START Dataset extract

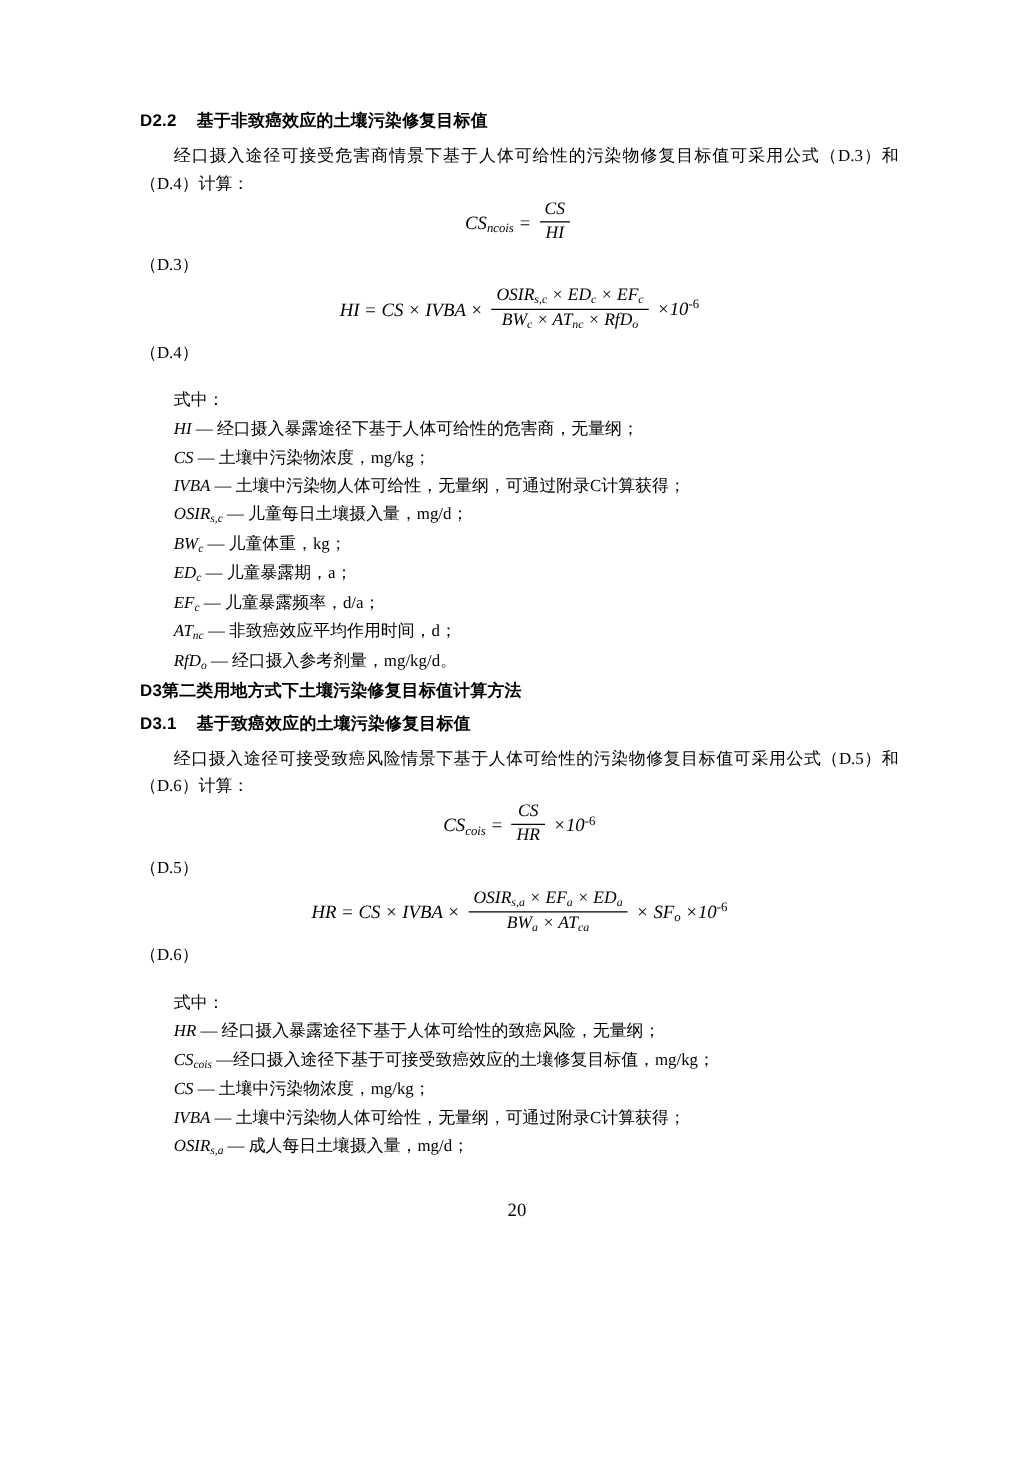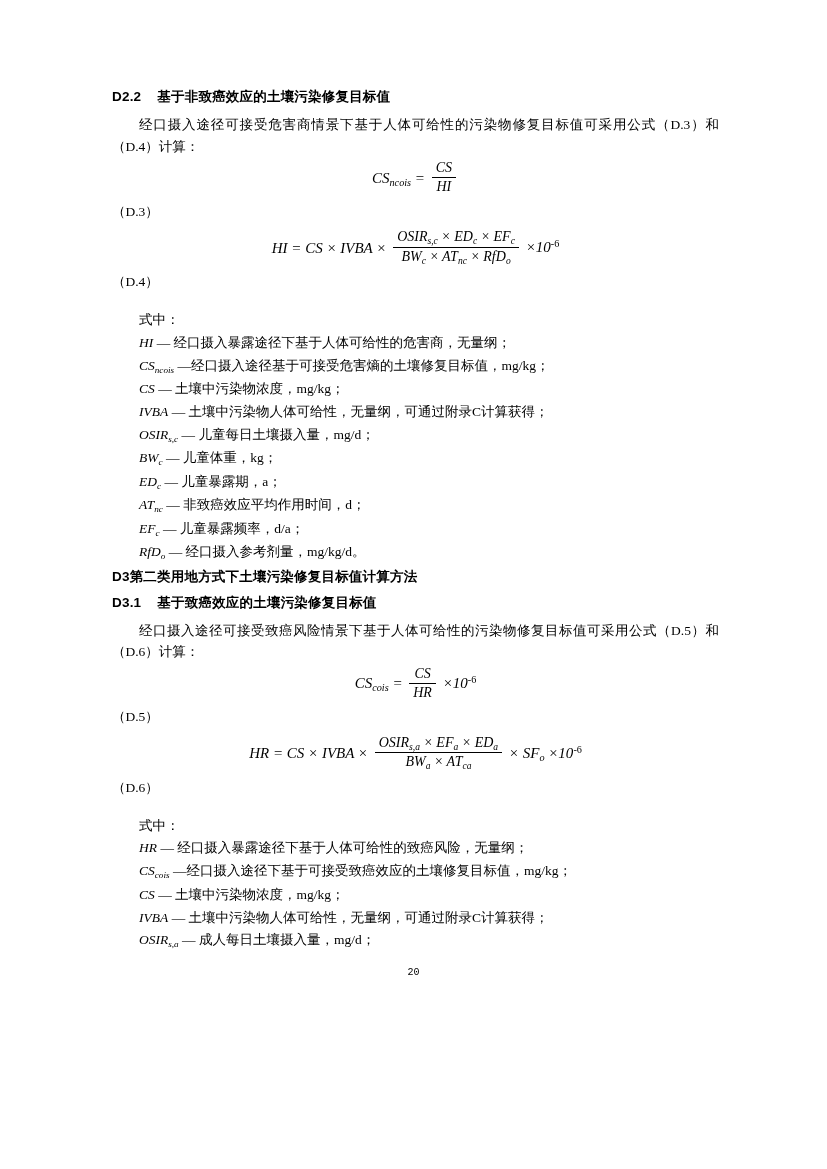--- a/index.html
+++ b/index.html
@@ -166,7 +166,6 @@
 
   <div class="deflist">
     <p class="defline"><span class="sym">HI</span> <span>— 经口摄入暴露途径下基于人体可给性的危害商，无量纲；</span></p>
-    <p class="defline"><span class="sym">CS<sub>ncois</sub></span> <span>—经口摄入途径基于可接受危害熵的土壤修复目标值，mg/kg；</span></p>
     <p class="defline"><span class="sym">CS</span> <span>— 土壤中污染物浓度，mg/kg；</span></p>
     <p class="defline"><span class="sym">IVBA</span> <span>— 土壤中污染物人体可给性，无量纲，可通过附录C计算获得；</span></p>
     <p class="defline"><span class="sym">OSIR<sub>s,c</sub></span> <span>— 儿童每日土壤摄入量，mg/d；</span></p>

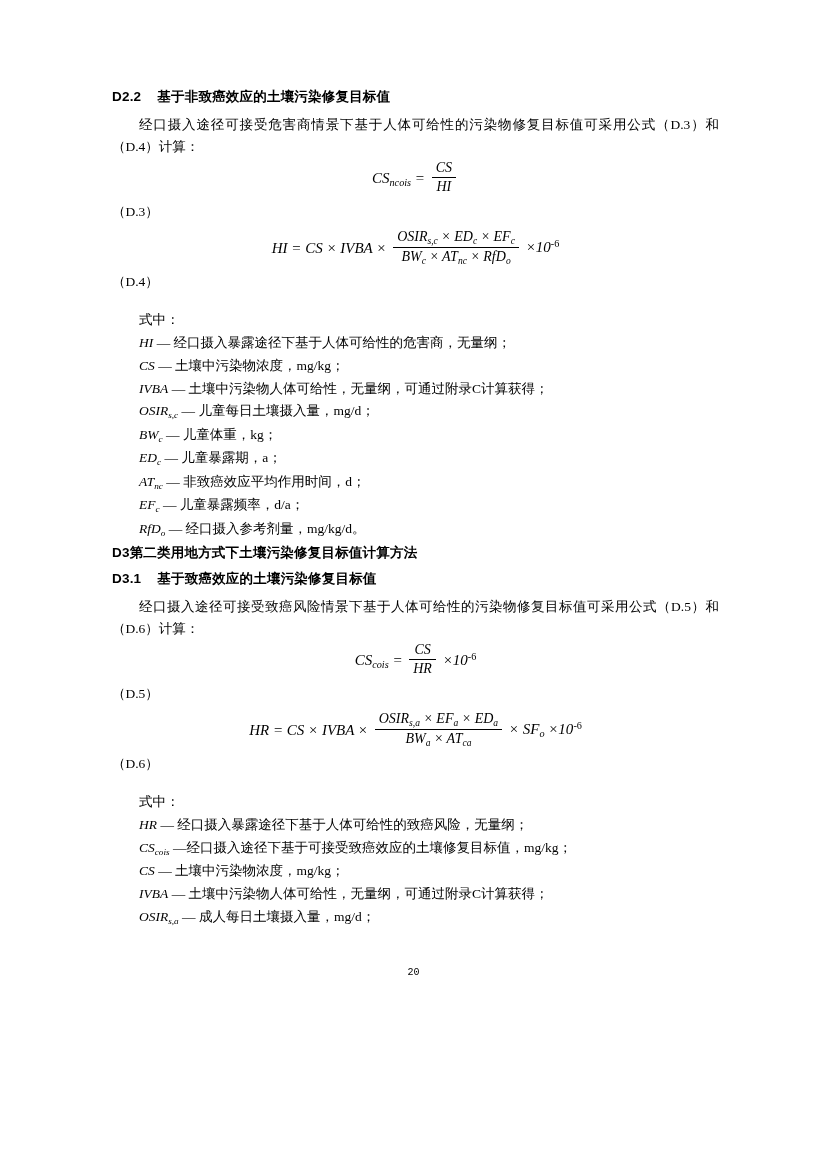--- a/index.html
+++ b/index.html
@@ -171,8 +171,8 @@
     <p class="defline"><span class="sym">OSIR<sub>s,c</sub></span> <span>— 儿童每日土壤摄入量，mg/d；</span></p>
     <p class="defline"><span class="sym">BW<sub>c</sub></span> <span>— 儿童体重，kg；</span></p>
     <p class="defline"><span class="sym">ED<sub>c</sub></span> <span>— 儿童暴露期，a；</span></p>
+    <p class="defline"><span class="sym">EF<sub>c</sub></span> <span>— 儿童暴露频率，d/a；</span></p>
     <p class="defline"><span class="sym">AT<sub>nc</sub></span> <span>— 非致癌效应平均作用时间，d；</span></p>
-    <p class="defline"><span class="sym">EF<sub>c</sub></span> <span>— 儿童暴露频率，d/a；</span></p>
     <p class="defline"><span class="sym">RfD<sub>o</sub></span> <span>— 经口摄入参考剂量，mg/kg/d。</span></p>
   </div>
 

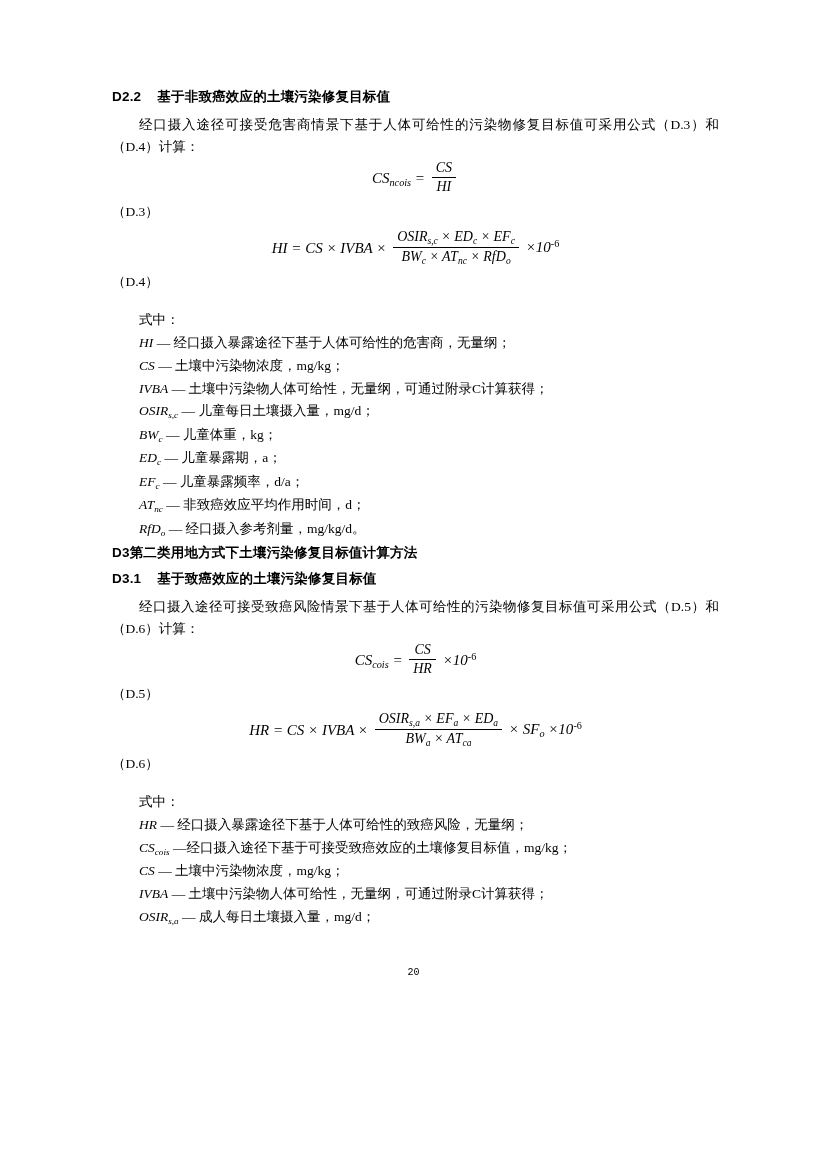--- a/index.html
+++ b/index.html
@@ -113,8 +113,8 @@
     left: 0;
     width: 827px;
     text-align: center;
-    font-size: 10px;
-    font-family: Liberation Mono, monospace;
+    font-size: 15px;
+    font-family: Liberation Serif, serif;
   }
   .nowrap { white-space: nowrap; }
 </style>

END Dataset extract

**Exercise description:** Although the records contain pictures, only the text should be copied, exactly as it stands.

**Written answer:**
--- a/index.html
+++ b/index.html
@@ -166,7 +166,6 @@
 
   <div class="deflist">
     <p class="defline"><span class="sym">HI</span> <span>— 经口摄入暴露途径下基于人体可给性的危害商，无量纲；</span></p>
-    <p class="defline"><span class="sym">CS<sub>ncois</sub></span> <span>—经口摄入途径基于可接受危害熵的土壤修复目标值，mg/kg；</span></p>
     <p class="defline"><span class="sym">CS</span> <span>— 土壤中污染物浓度，mg/kg；</span></p>
     <p class="defline"><span class="sym">IVBA</span> <span>— 土壤中污染物人体可给性，无量纲，可通过附录C计算获得；</span></p>
     <p class="defline"><span class="sym">OSIR<sub>s,c</sub></span> <span>— 儿童每日土壤摄入量，mg/d；</span></p>

--- a/index.html
+++ b/index.html
@@ -171,8 +171,8 @@
     <p class="defline"><span class="sym">OSIR<sub>s,c</sub></span> <span>— 儿童每日土壤摄入量，mg/d；</span></p>
     <p class="defline"><span class="sym">BW<sub>c</sub></span> <span>— 儿童体重，kg；</span></p>
     <p class="defline"><span class="sym">ED<sub>c</sub></span> <span>— 儿童暴露期，a；</span></p>
+    <p class="defline"><span class="sym">EF<sub>c</sub></span> <span>— 儿童暴露频率，d/a；</span></p>
     <p class="defline"><span class="sym">AT<sub>nc</sub></span> <span>— 非致癌效应平均作用时间，d；</span></p>
-    <p class="defline"><span class="sym">EF<sub>c</sub></span> <span>— 儿童暴露频率，d/a；</span></p>
     <p class="defline"><span class="sym">RfD<sub>o</sub></span> <span>— 经口摄入参考剂量，mg/kg/d。</span></p>
   </div>
 

--- a/index.html
+++ b/index.html
@@ -113,8 +113,8 @@
     left: 0;
     width: 827px;
     text-align: center;
-    font-size: 10px;
-    font-family: Liberation Mono, monospace;
+    font-size: 15px;
+    font-family: Liberation Serif, serif;
   }
   .nowrap { white-space: nowrap; }
 </style>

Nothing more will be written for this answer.